Write out exactly the lines from the one with "không thể chịu" through the last line of the data below, but not the pictures.

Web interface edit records
====

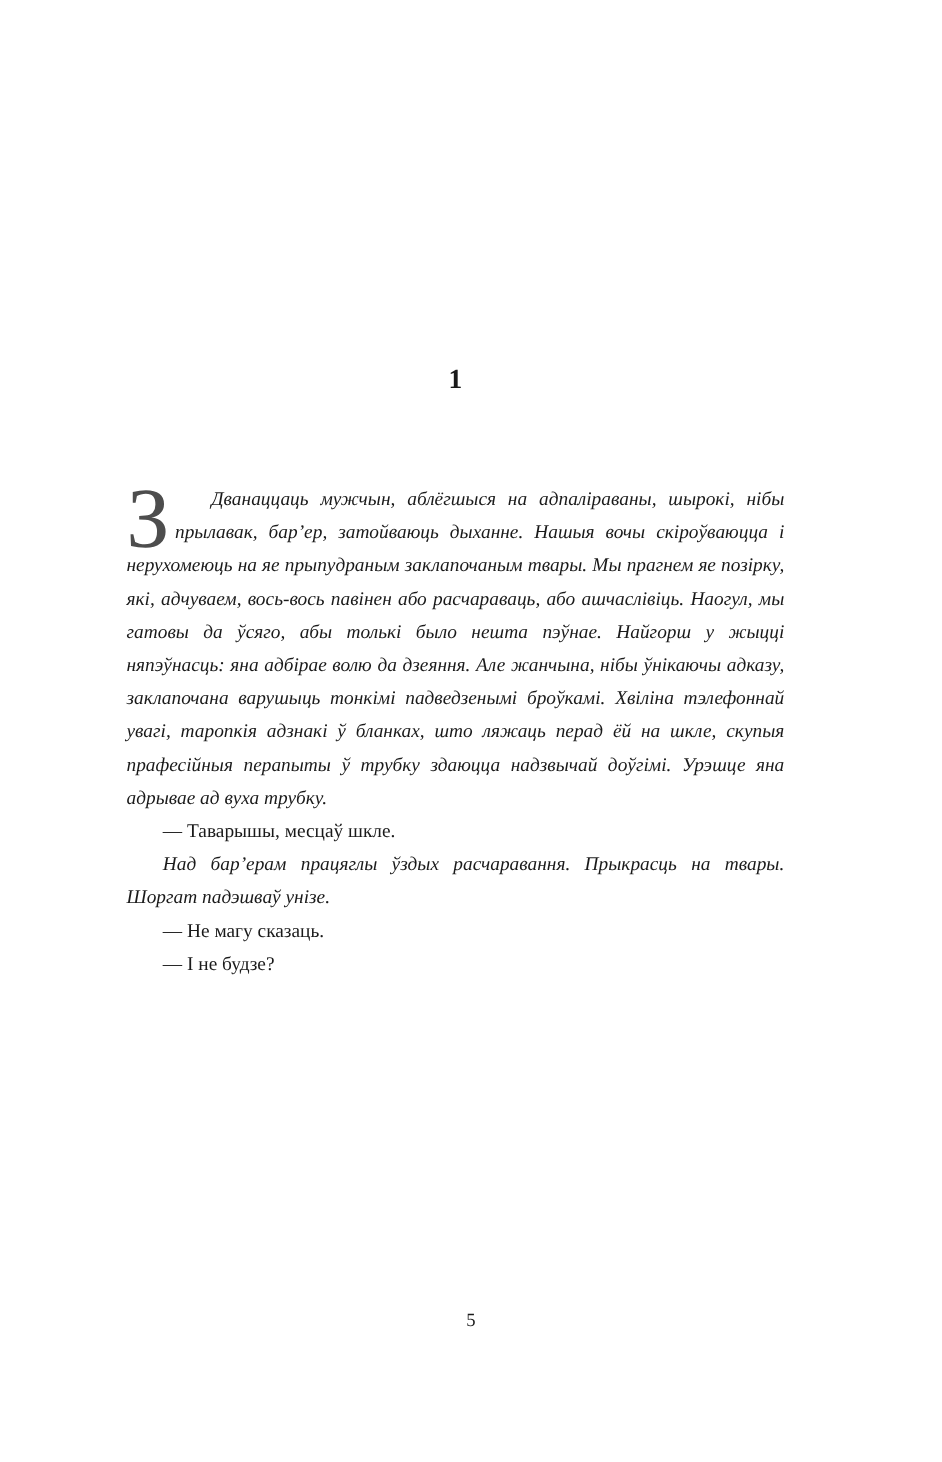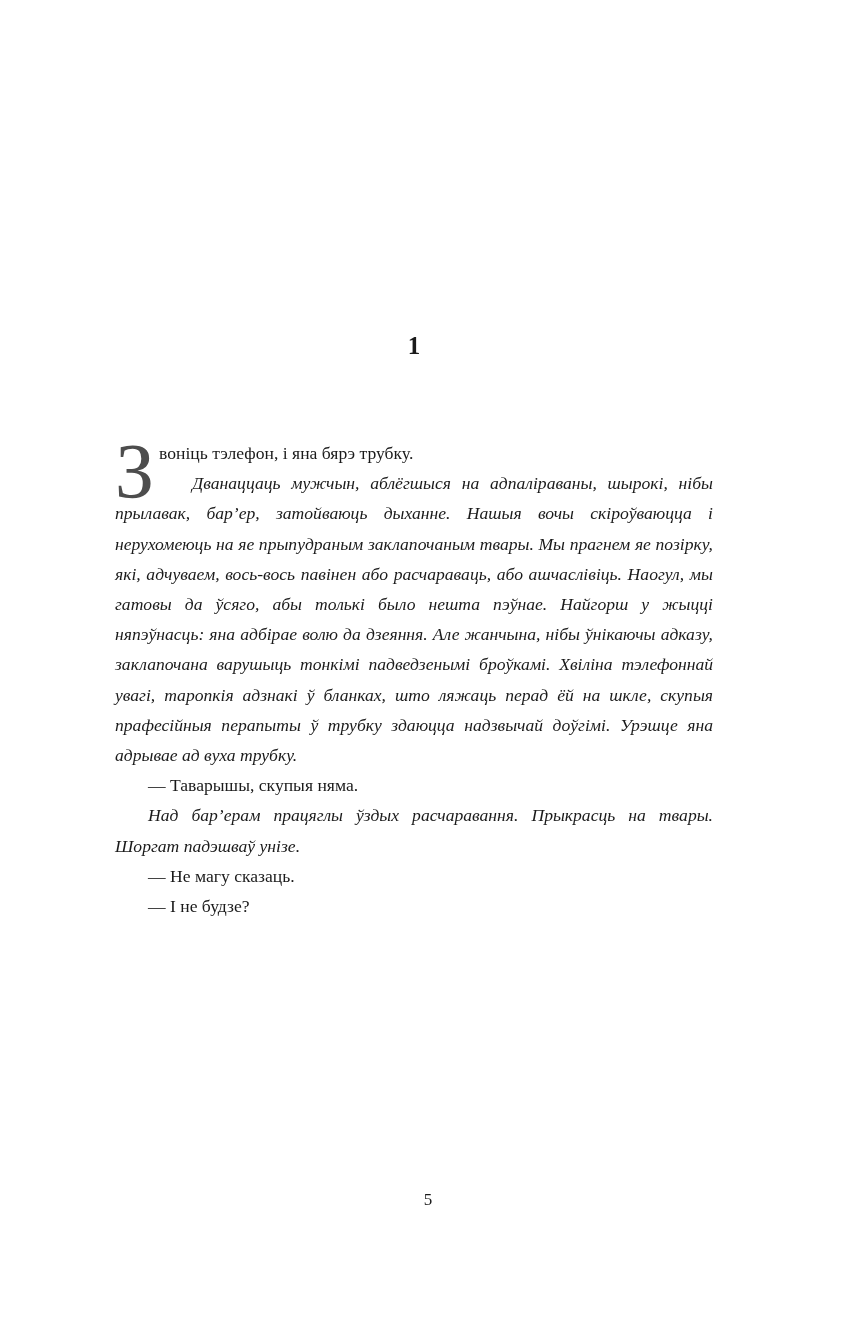"воніць тэлефон, і яна бярэ" span.first-line { html: <span>воніць тэлефон, і яна бярэ трубку.</span> -> none }
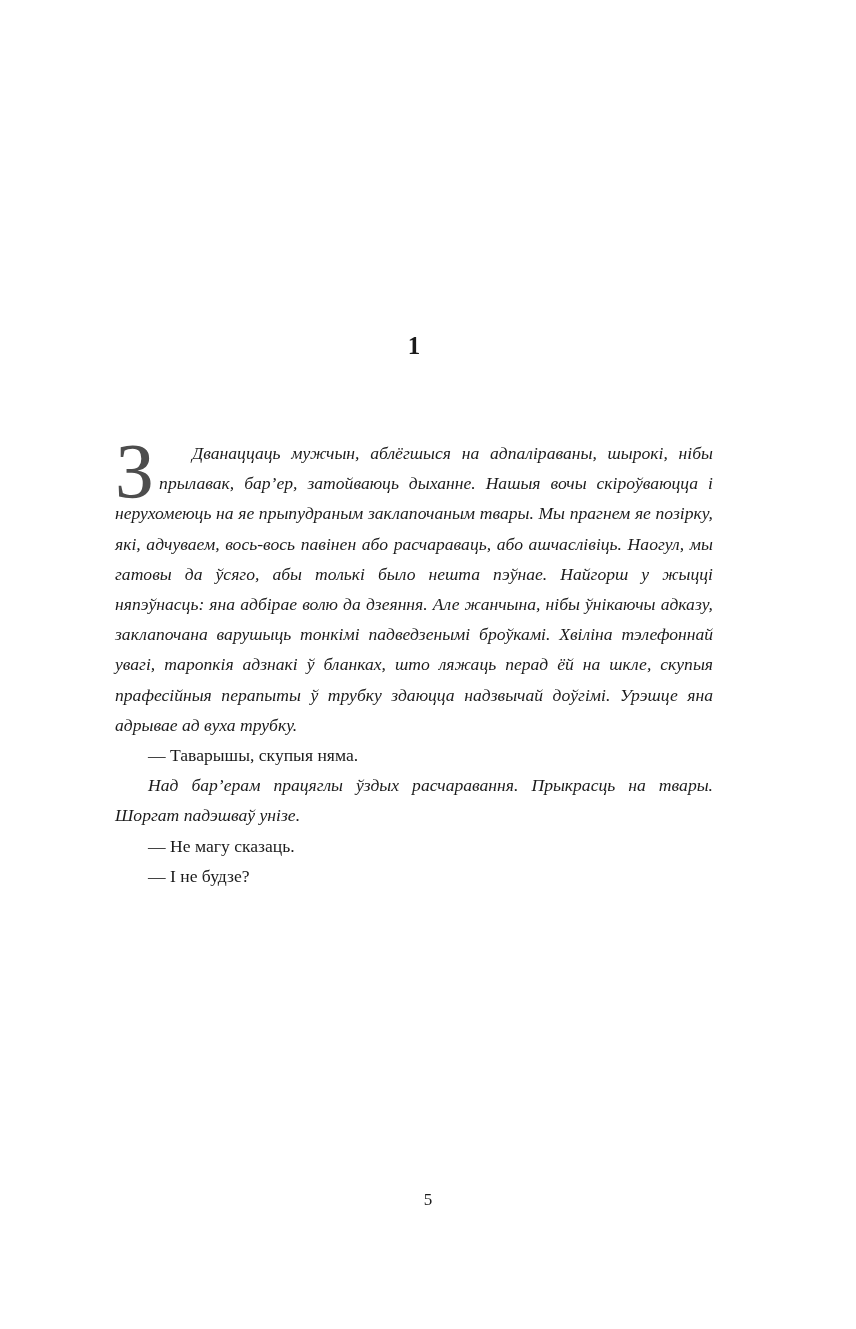"— Таварышы, скупыя няма." p.dash-para { text: скупыя няма -> месцаў шкле }
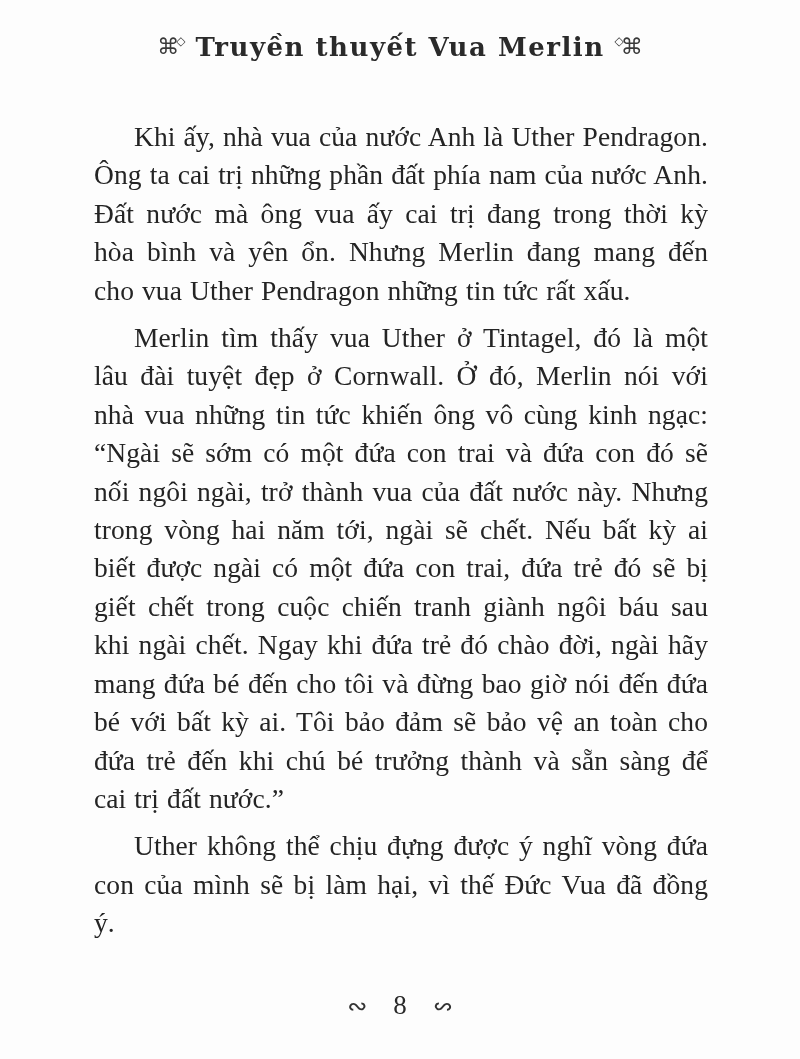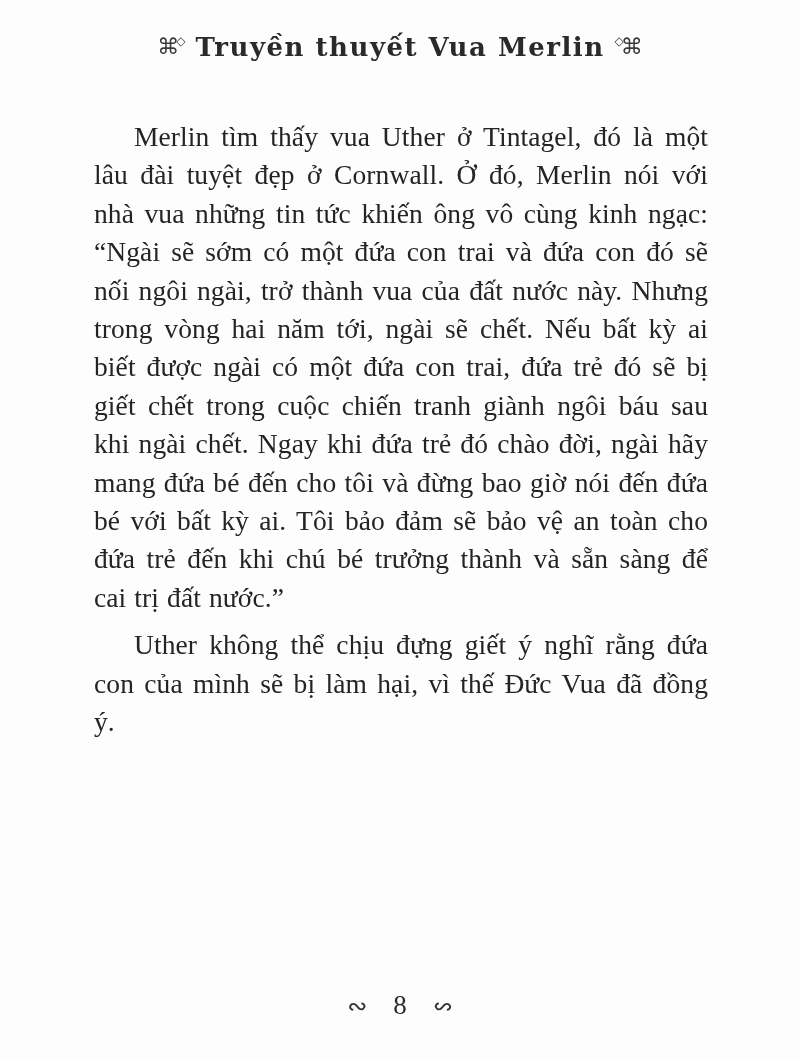"Khi ấy, nhà vua của" p { html: none -> <p>Khi ấy, nhà vua của nước Anh là Uther Pendragon. Ông ta cai trị những phần đất phía nam của nước Anh. Đất nước mà ông vua ấy cai trị đang trong thời kỳ hòa bình và yên ổn. Nhưng Merlin đang mang đến cho vua Uther Pendragon những tin tức rất xấu.</p> }
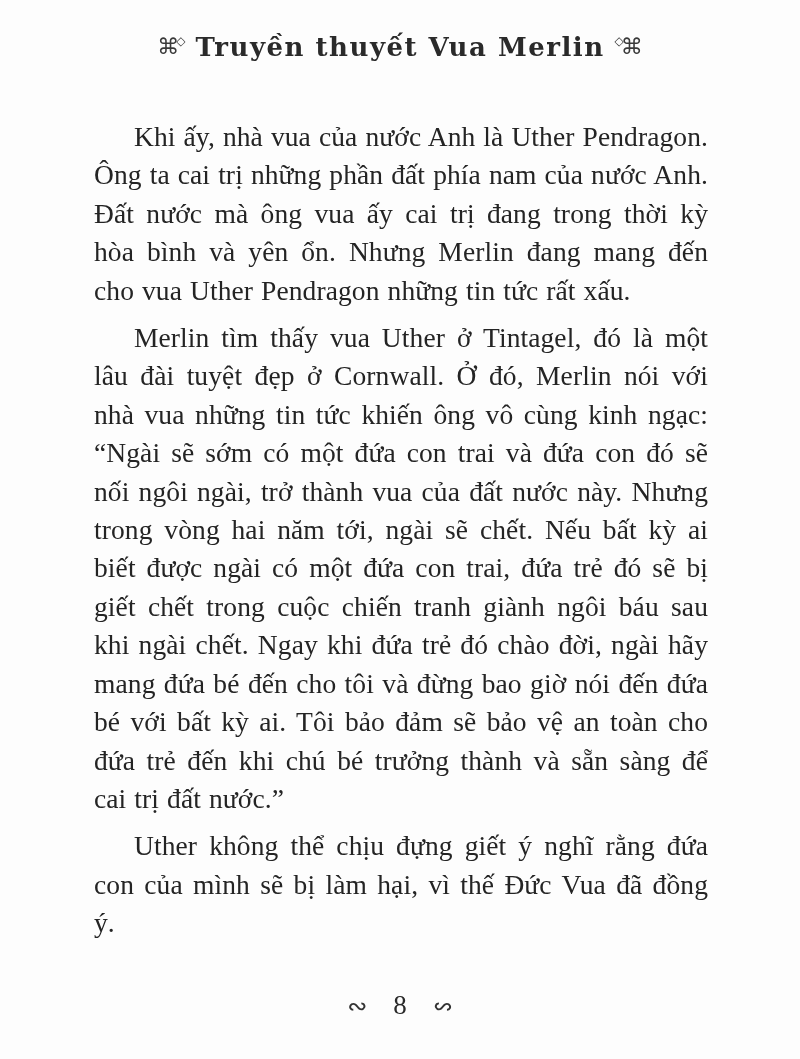"Uther không thể chịu đựng" p { text: giết ý nghĩ rằng -> được ý nghĩ vòng }
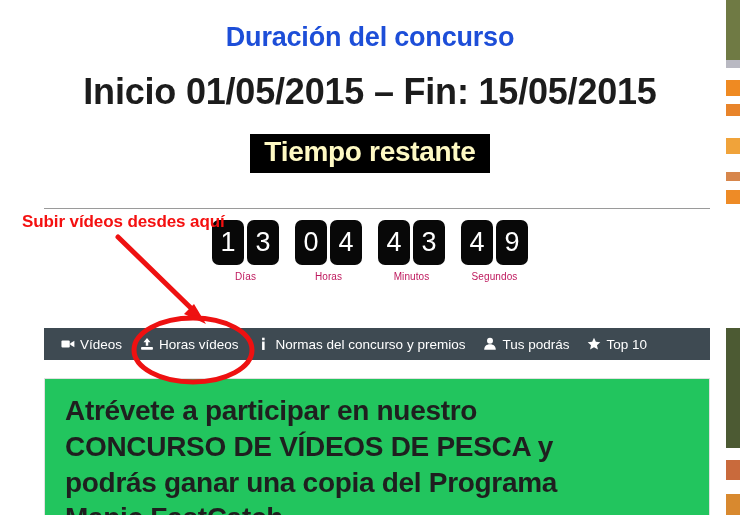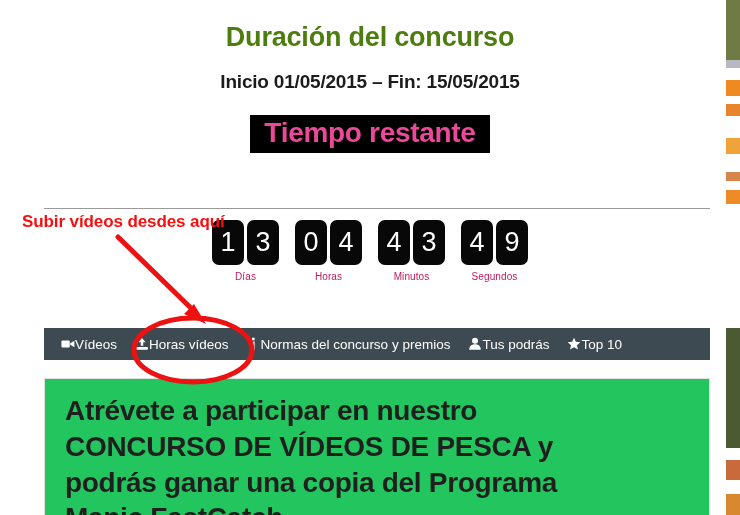"Duración del concurso" .title-main { color: #4d7c0f -> #1d4ed8 }
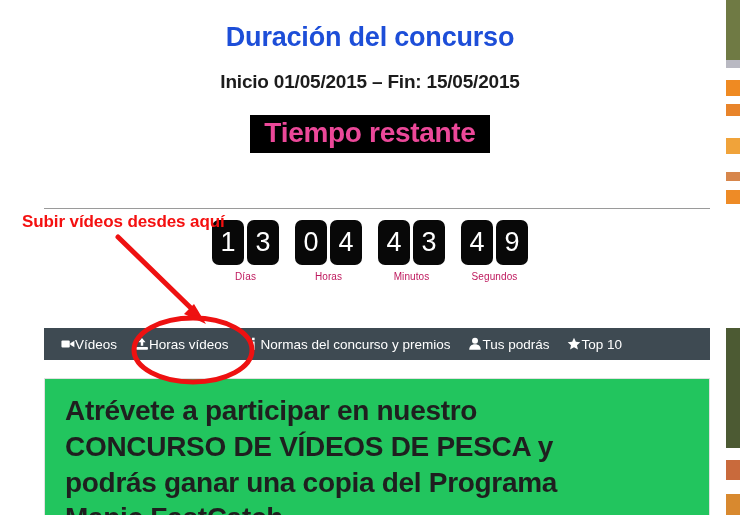"Inicio 01/05/2015 – Fin: 15/05/2015" .title-sub { font-size: 19px -> 36px }
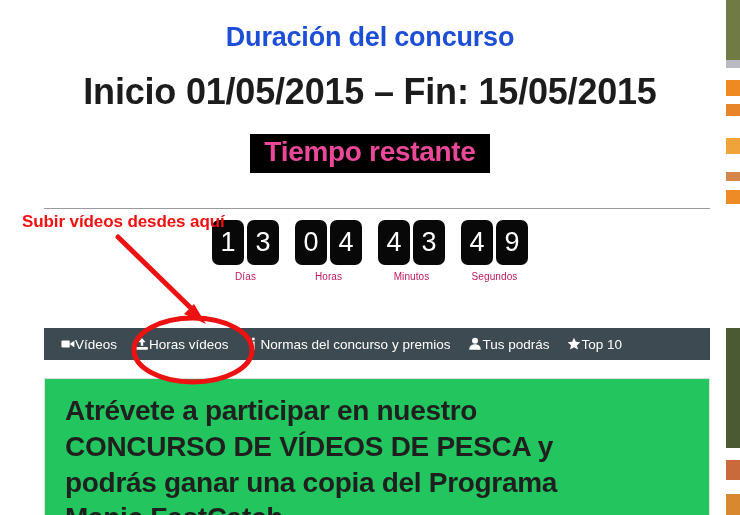"Tiempo restante" .banner { color: #ec4899 -> #fef9c3 }
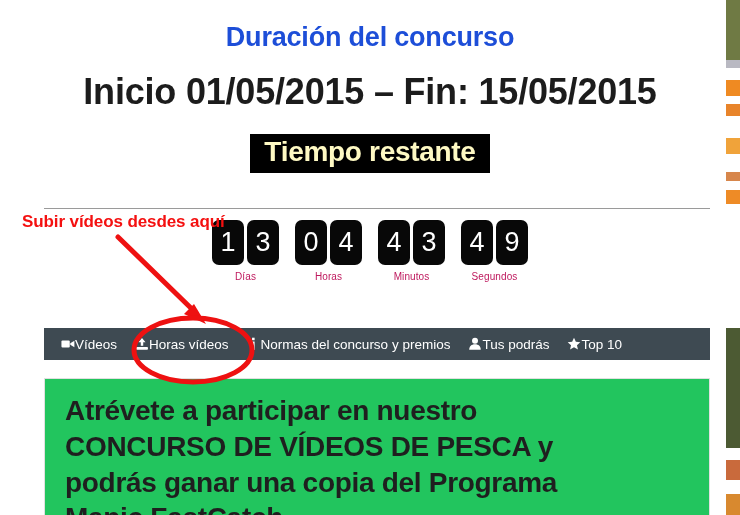"Vídeos" .nav-item { gap: none -> 5px }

====

#### Exercise result:
"Uther không thể chịu đựng" p { text: giết ý nghĩ rằng -> được ý nghĩ vòng }
"Duración del concurso" .title-main { color: #4d7c0f -> #1d4ed8 }
"Inicio 01/05/2015 – Fin: 15/05/2015" .title-sub { font-size: 19px -> 36px }
"Tiempo restante" .banner { color: #ec4899 -> #fef9c3 }
"Vídeos" .nav-item { gap: none -> 5px }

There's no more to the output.